- _Assignment_
If a line in the following entries holds the string "installation", include it in the tally. State the total and nothing further.

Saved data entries
--------------------------------

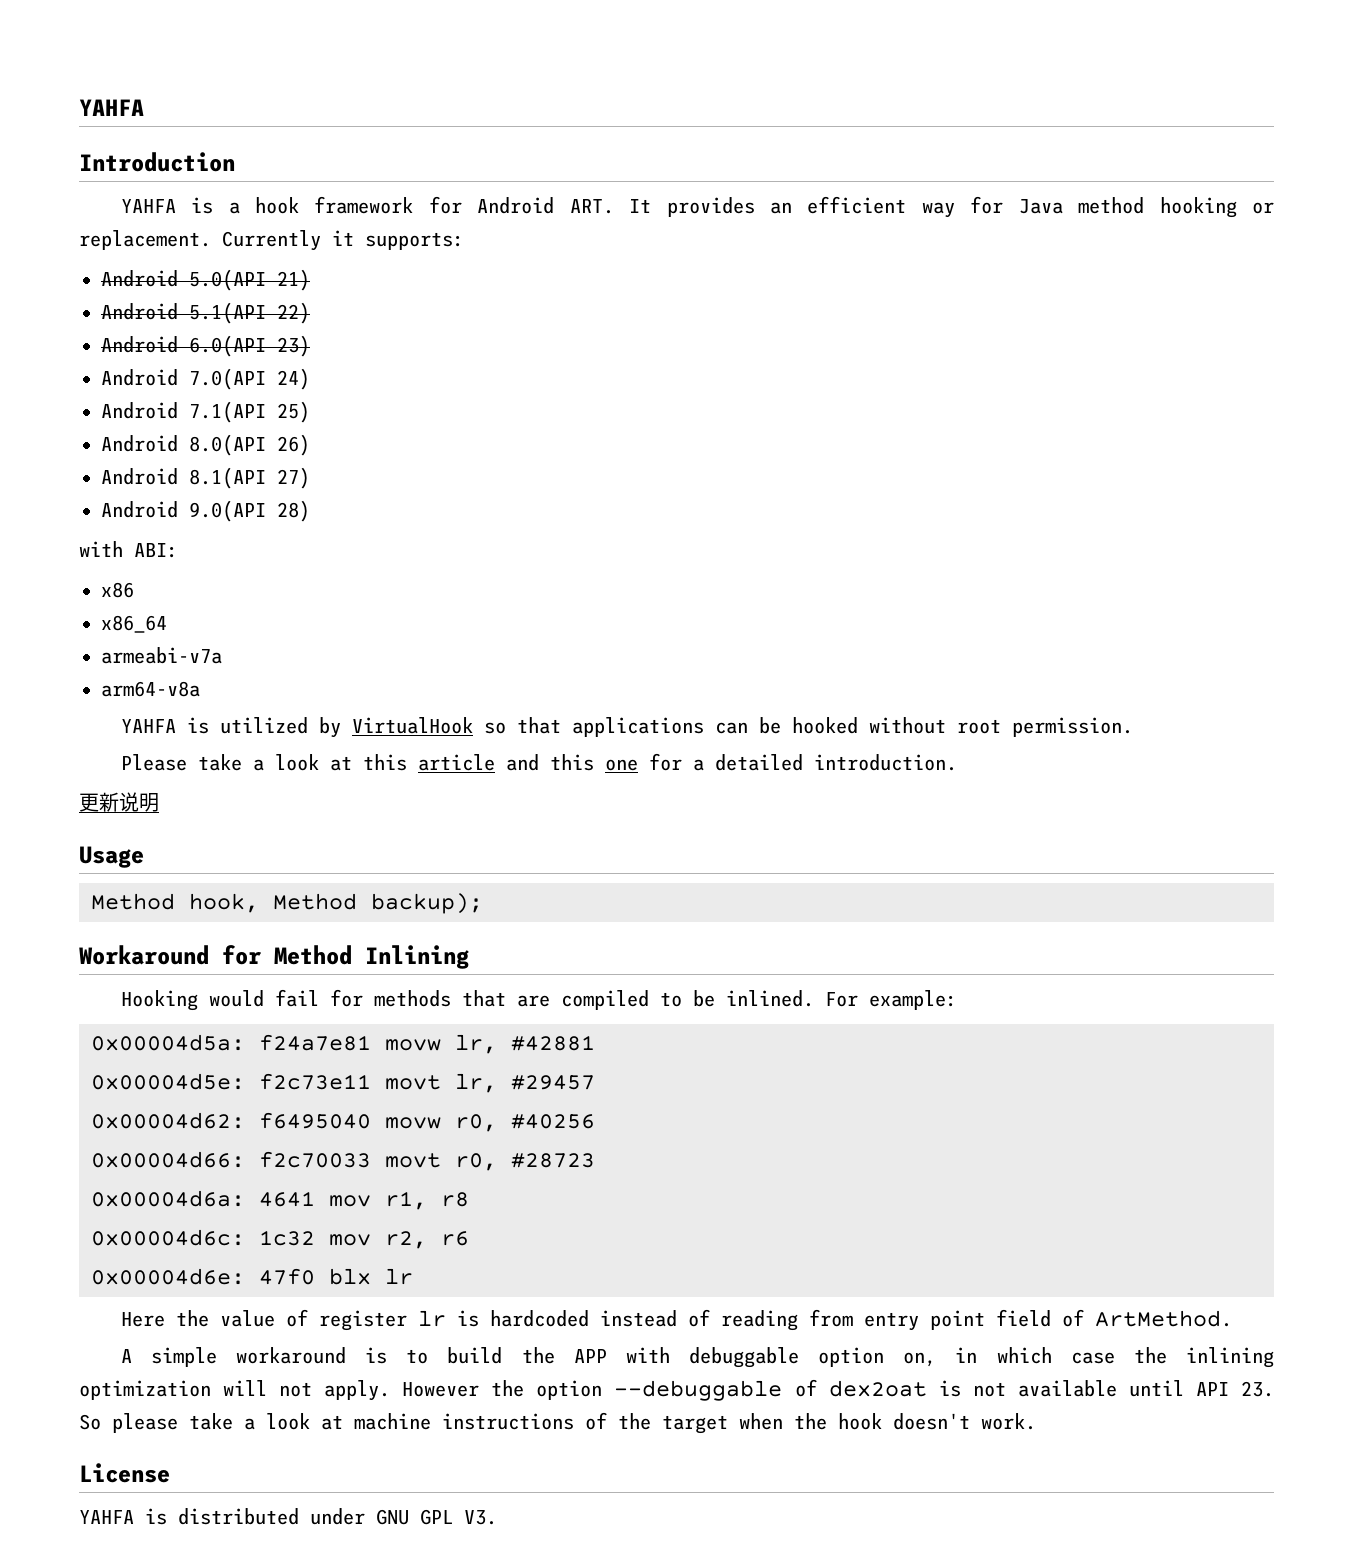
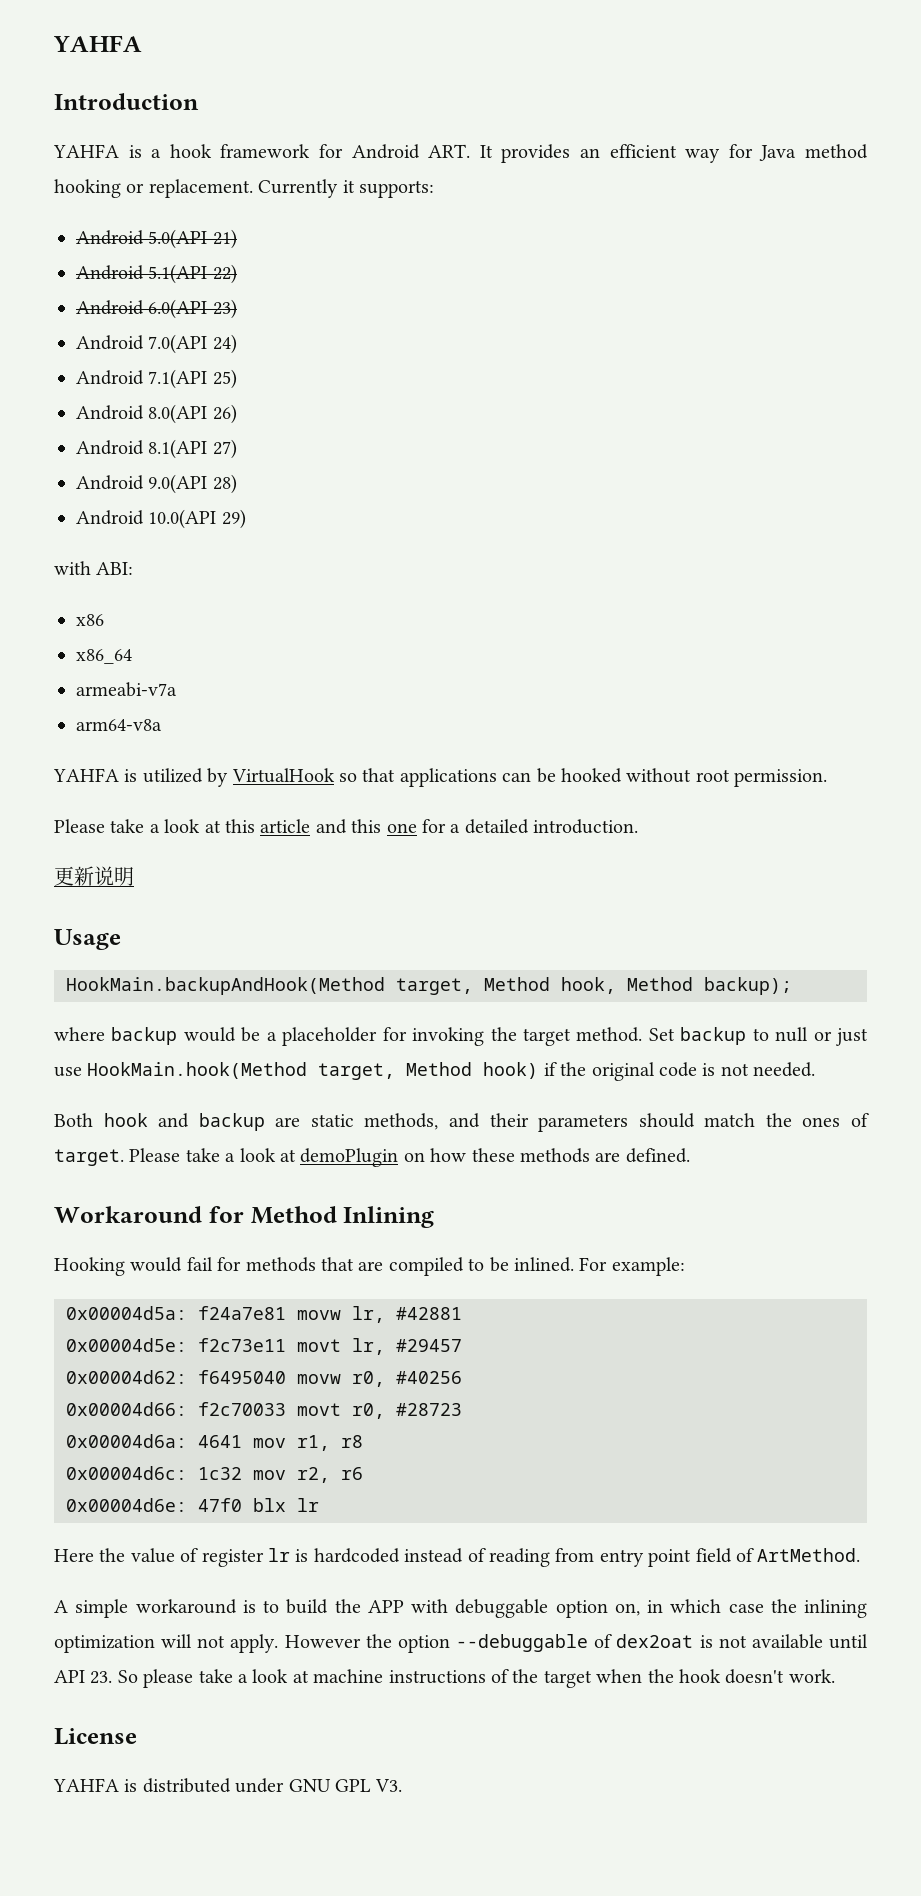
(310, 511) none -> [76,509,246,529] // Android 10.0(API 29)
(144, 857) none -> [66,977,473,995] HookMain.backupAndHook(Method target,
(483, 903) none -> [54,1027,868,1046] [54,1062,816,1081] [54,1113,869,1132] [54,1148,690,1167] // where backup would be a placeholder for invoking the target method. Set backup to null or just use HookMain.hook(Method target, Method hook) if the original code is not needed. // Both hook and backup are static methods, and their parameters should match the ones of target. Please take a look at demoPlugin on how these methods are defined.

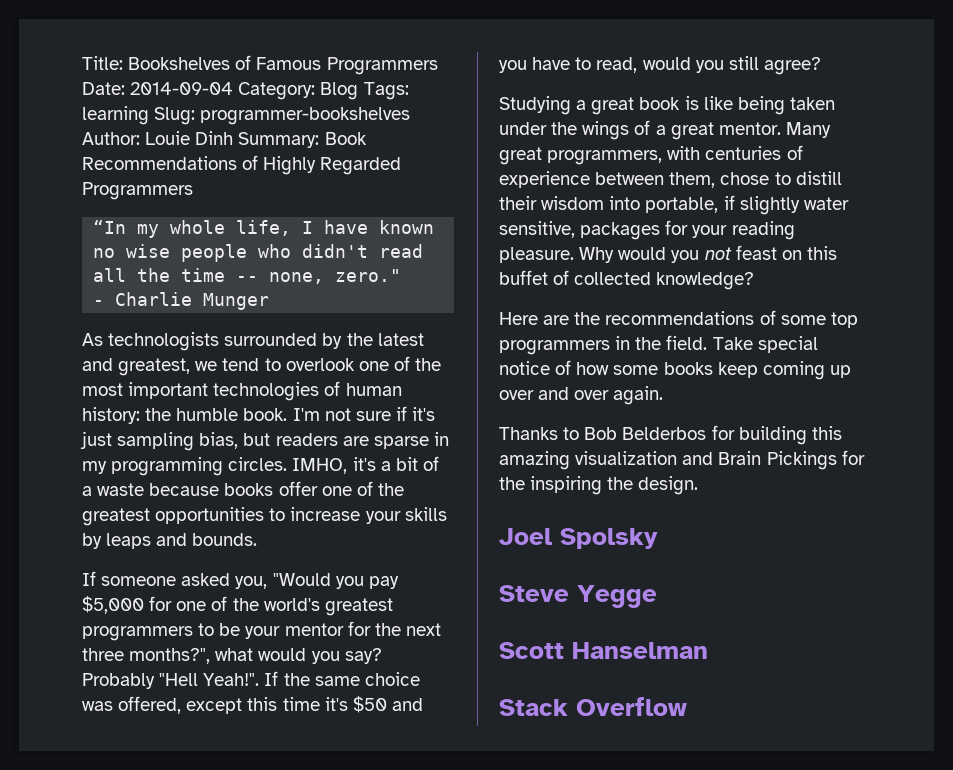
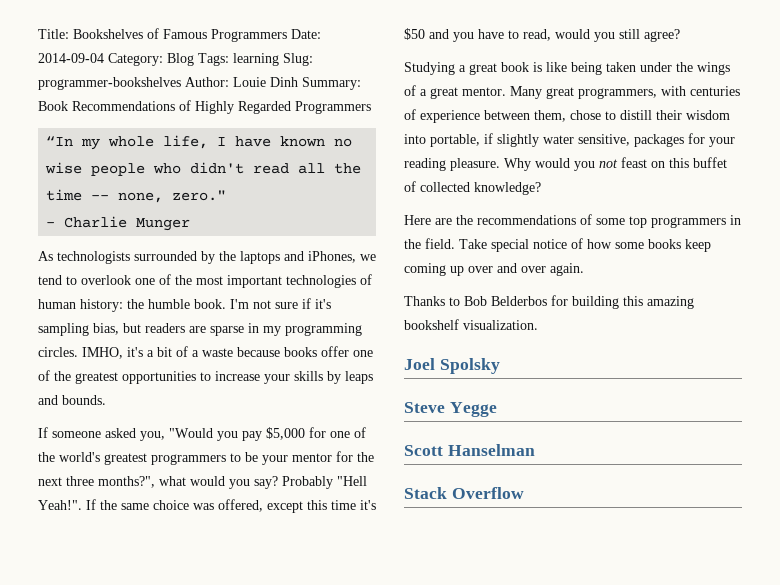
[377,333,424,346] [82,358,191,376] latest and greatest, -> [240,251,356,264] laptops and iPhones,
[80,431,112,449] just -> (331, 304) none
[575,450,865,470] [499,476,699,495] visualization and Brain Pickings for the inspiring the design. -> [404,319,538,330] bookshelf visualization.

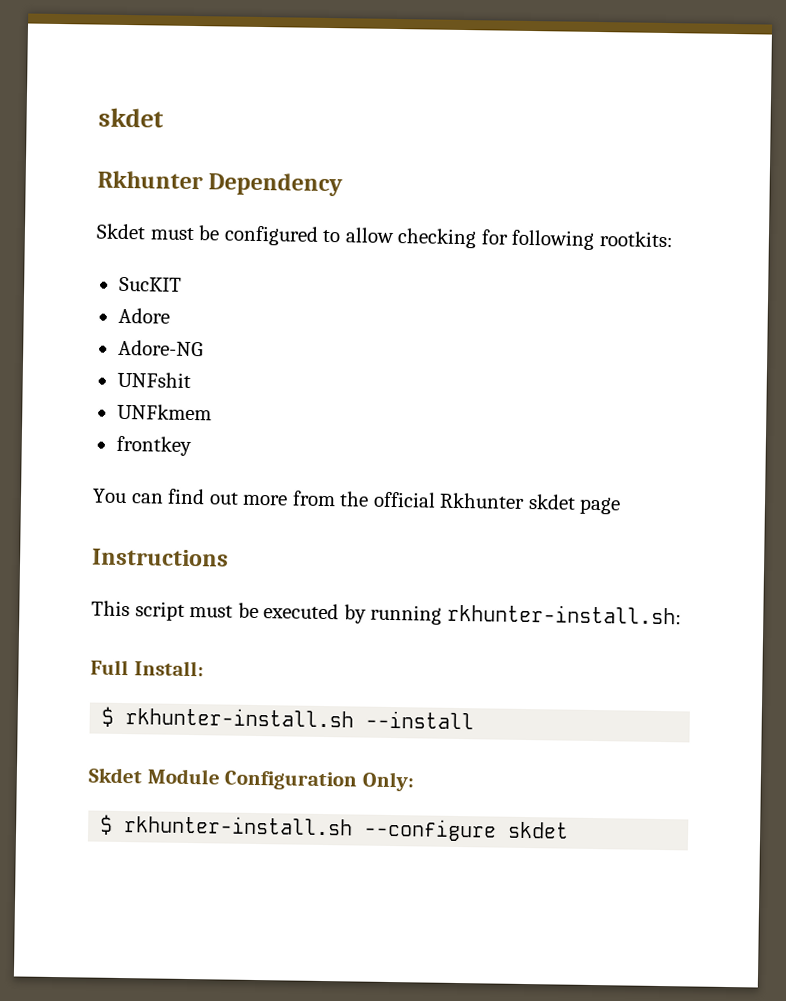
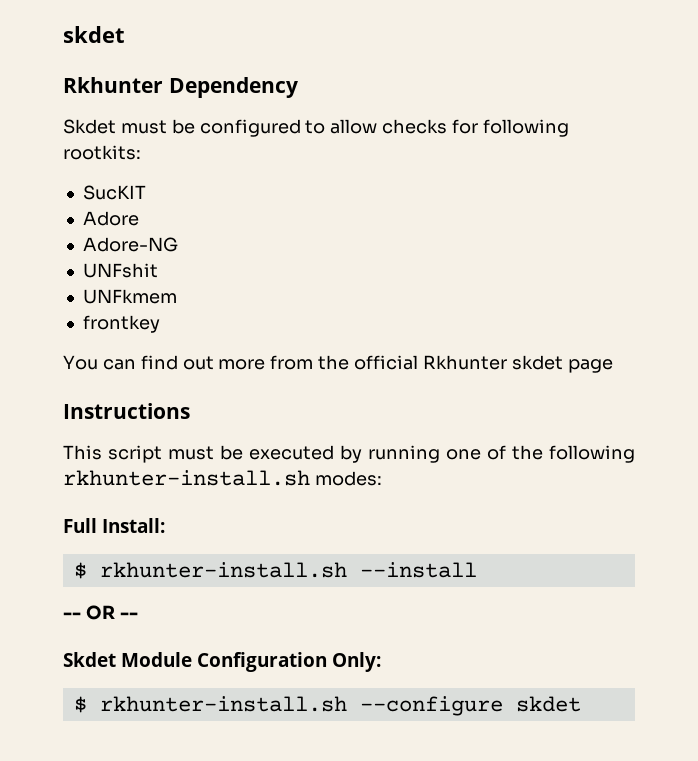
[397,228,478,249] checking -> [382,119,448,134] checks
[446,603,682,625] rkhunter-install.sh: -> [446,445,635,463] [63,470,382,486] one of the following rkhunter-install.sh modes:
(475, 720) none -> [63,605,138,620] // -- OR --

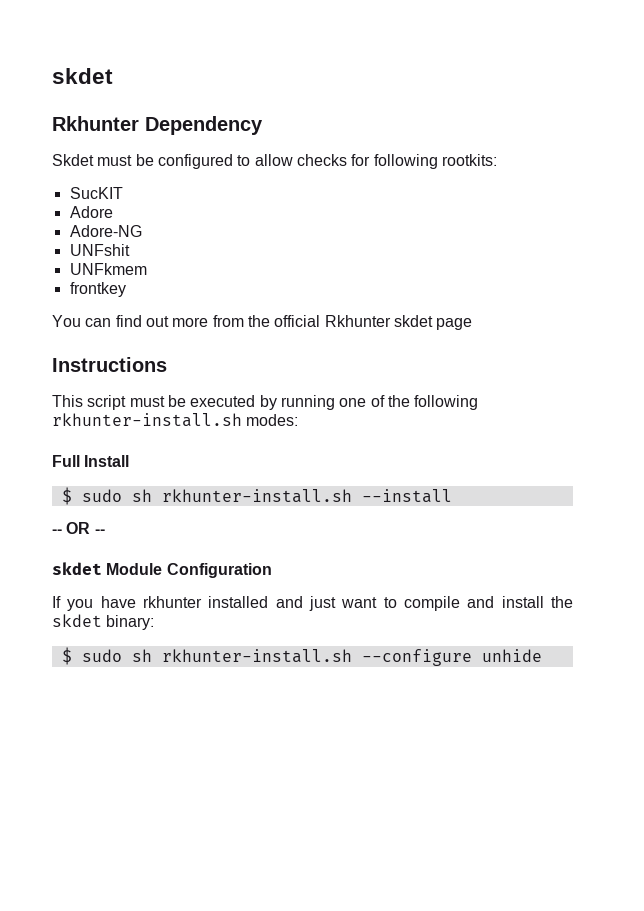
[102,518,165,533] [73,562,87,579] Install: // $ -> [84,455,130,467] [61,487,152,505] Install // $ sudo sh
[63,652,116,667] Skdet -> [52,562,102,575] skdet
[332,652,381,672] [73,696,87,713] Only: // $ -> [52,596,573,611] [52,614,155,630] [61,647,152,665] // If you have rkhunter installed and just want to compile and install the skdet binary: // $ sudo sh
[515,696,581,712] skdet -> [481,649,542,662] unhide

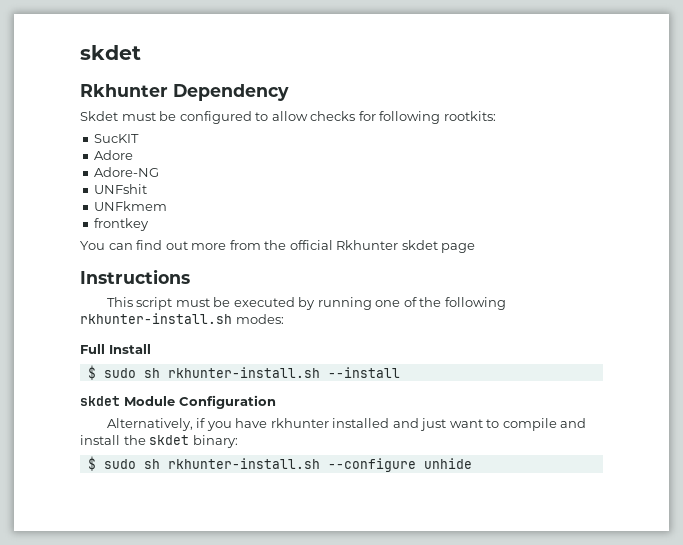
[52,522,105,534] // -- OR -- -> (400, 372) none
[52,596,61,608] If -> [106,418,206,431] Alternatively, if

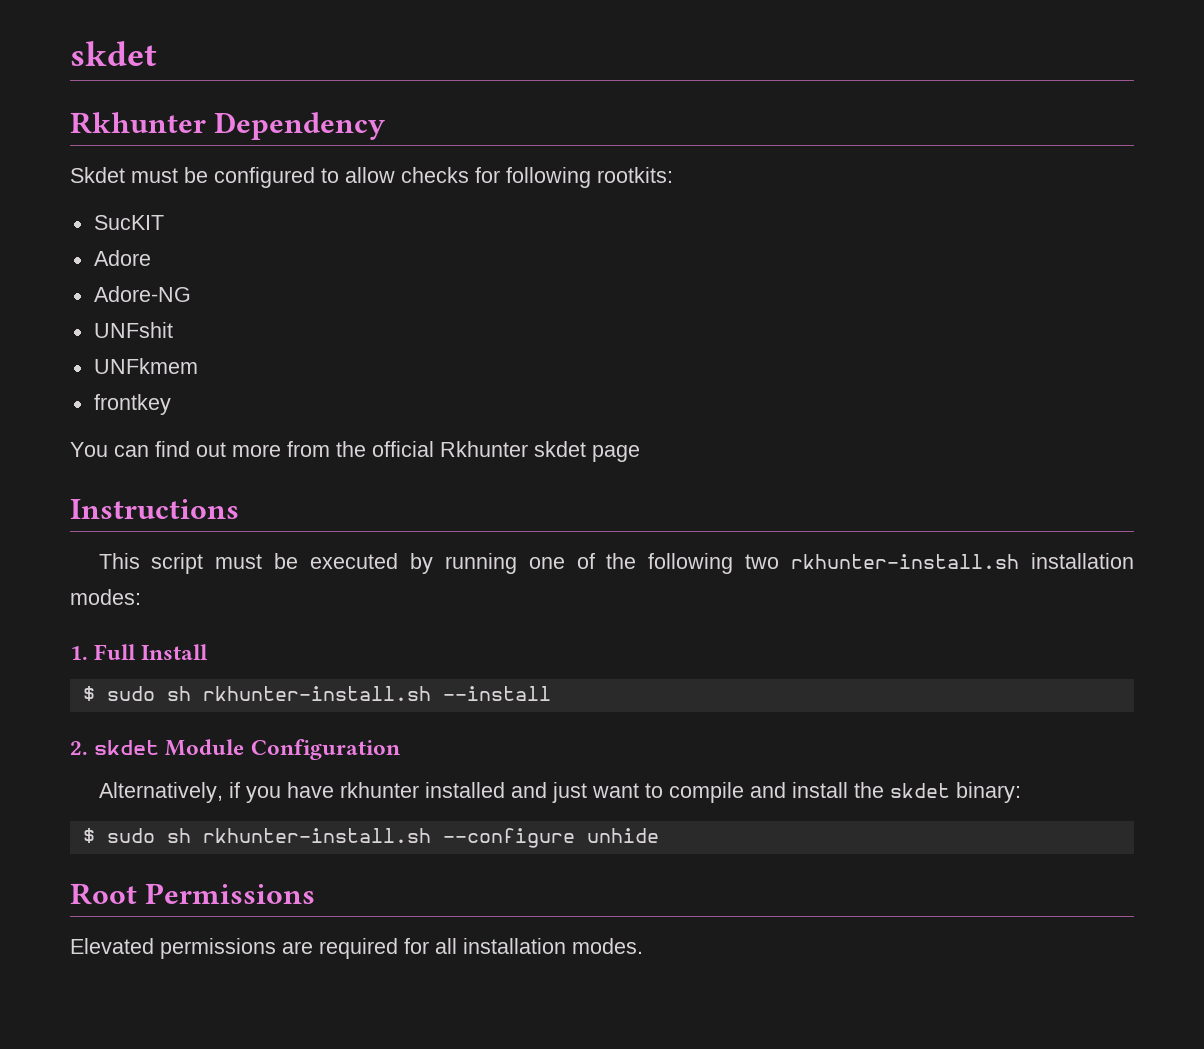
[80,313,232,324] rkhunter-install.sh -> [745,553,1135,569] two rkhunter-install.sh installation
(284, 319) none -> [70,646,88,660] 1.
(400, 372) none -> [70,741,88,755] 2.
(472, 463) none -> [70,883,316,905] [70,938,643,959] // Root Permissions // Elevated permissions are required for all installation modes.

--------------------------------

- _Solution for this exercise_
2